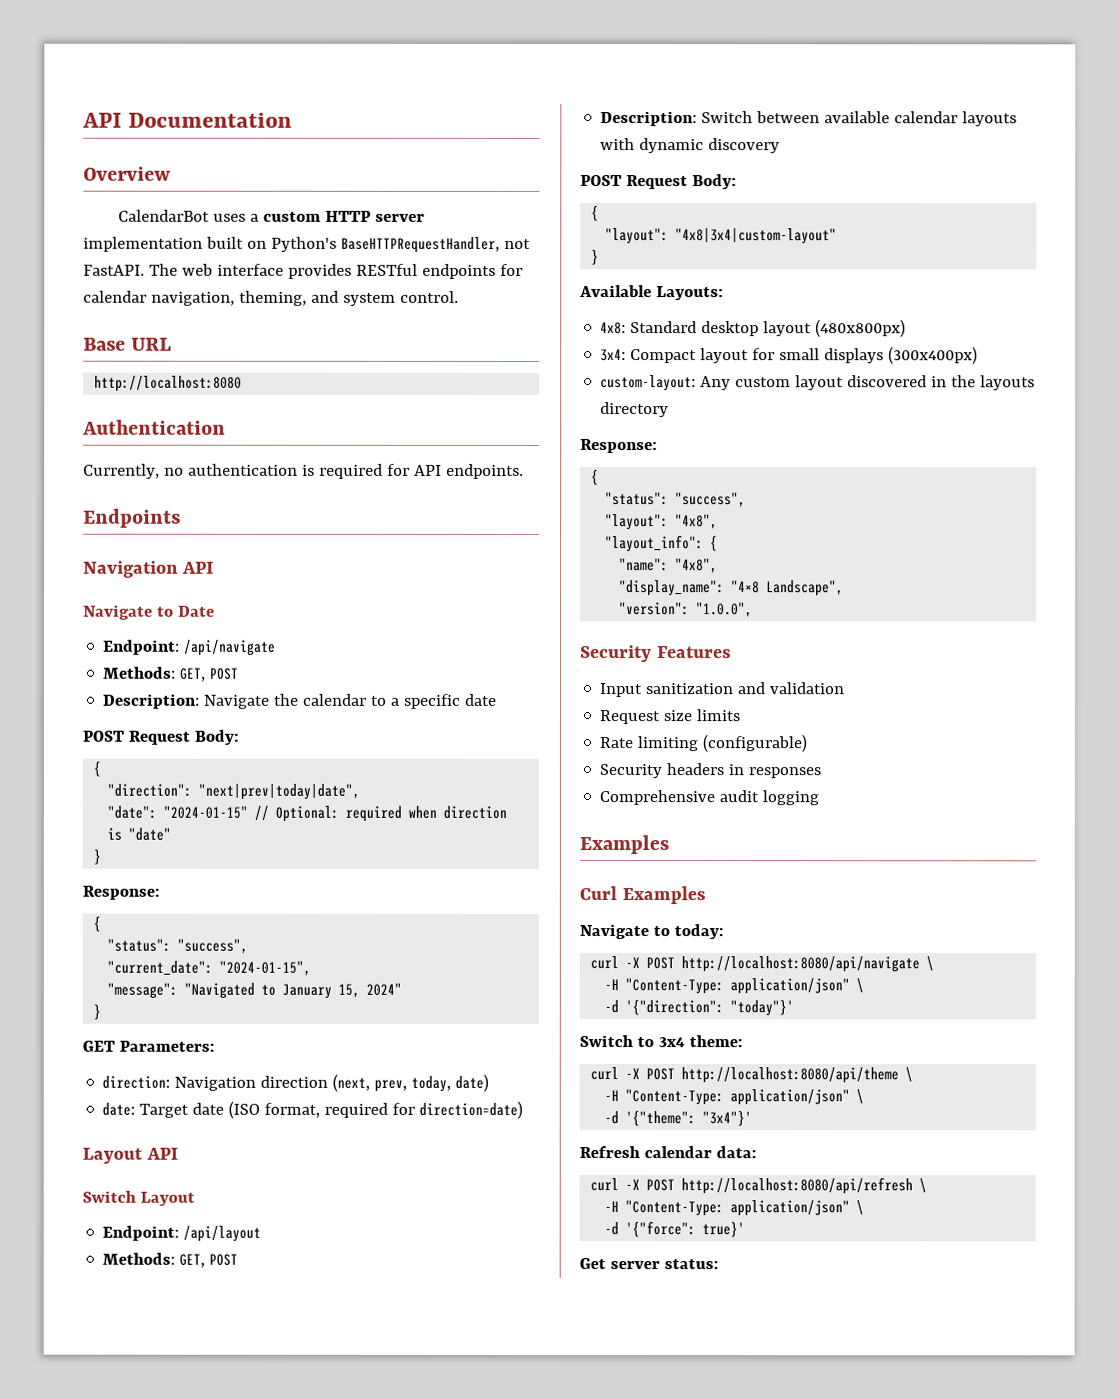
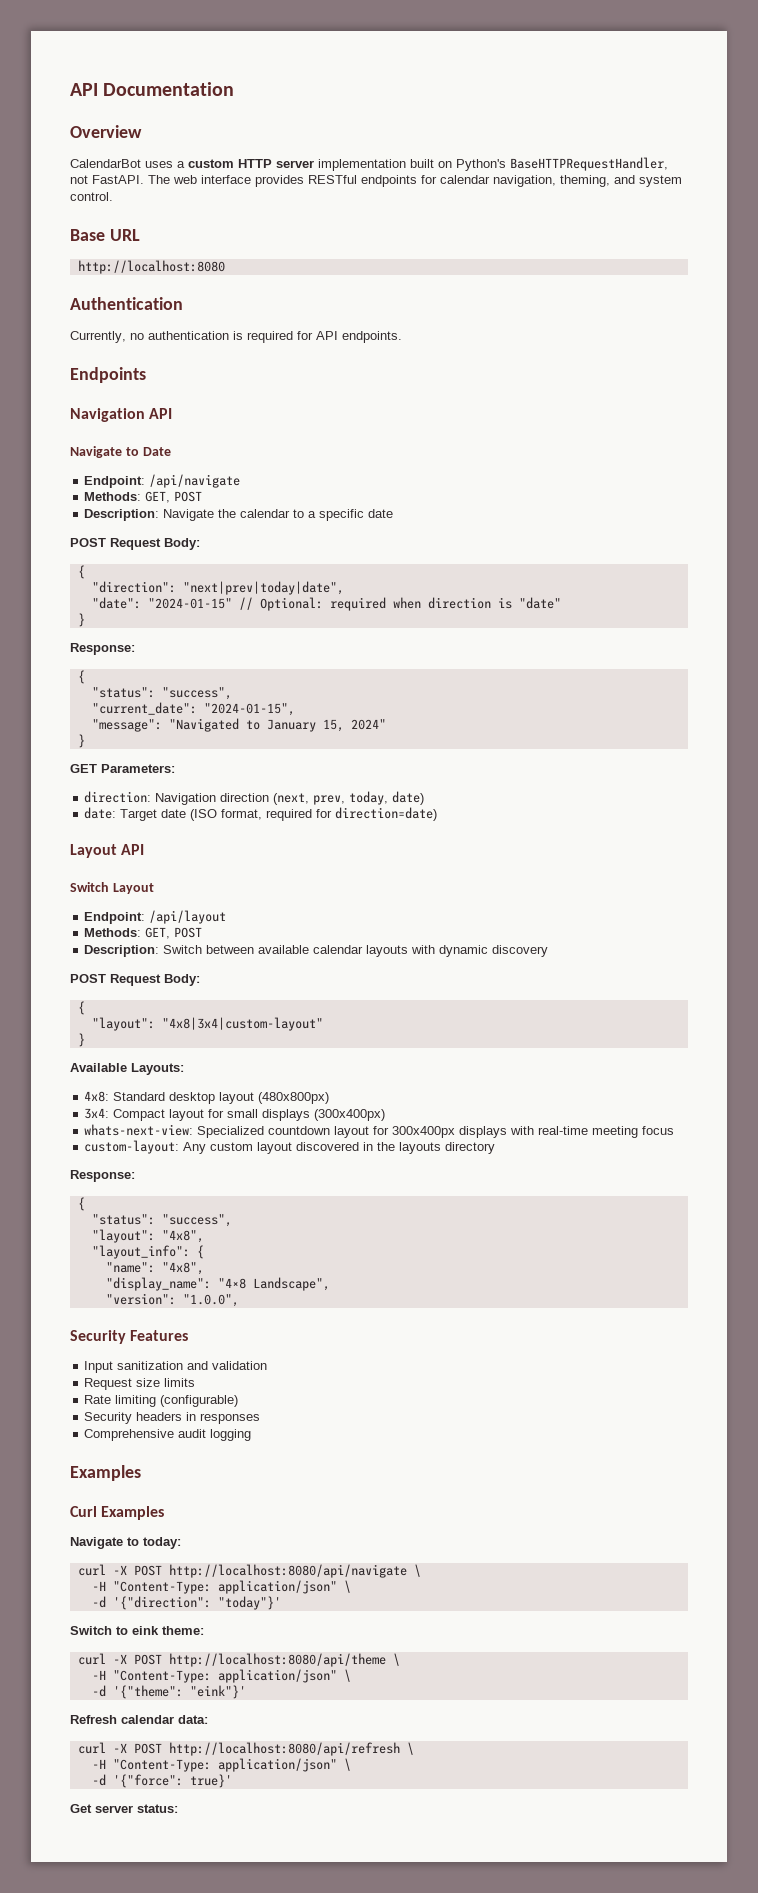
+ whats-next-view: Specialized countdown layout for 300x400px displays with real-time meeting focus
- Switch to 3x4 theme:
+ Switch to eink theme:
- -d '{"theme": "3x4"}'
+ -d '{"theme": "eink"}'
= = = = = = =
• What is being asked: Where does the word "theme" occur in the records? Return every line that holds it.

• Completed exercise:
- Switch to 3x4 theme:
+ Switch to eink theme:
- -d '{"theme": "3x4"}'
+ -d '{"theme": "eink"}'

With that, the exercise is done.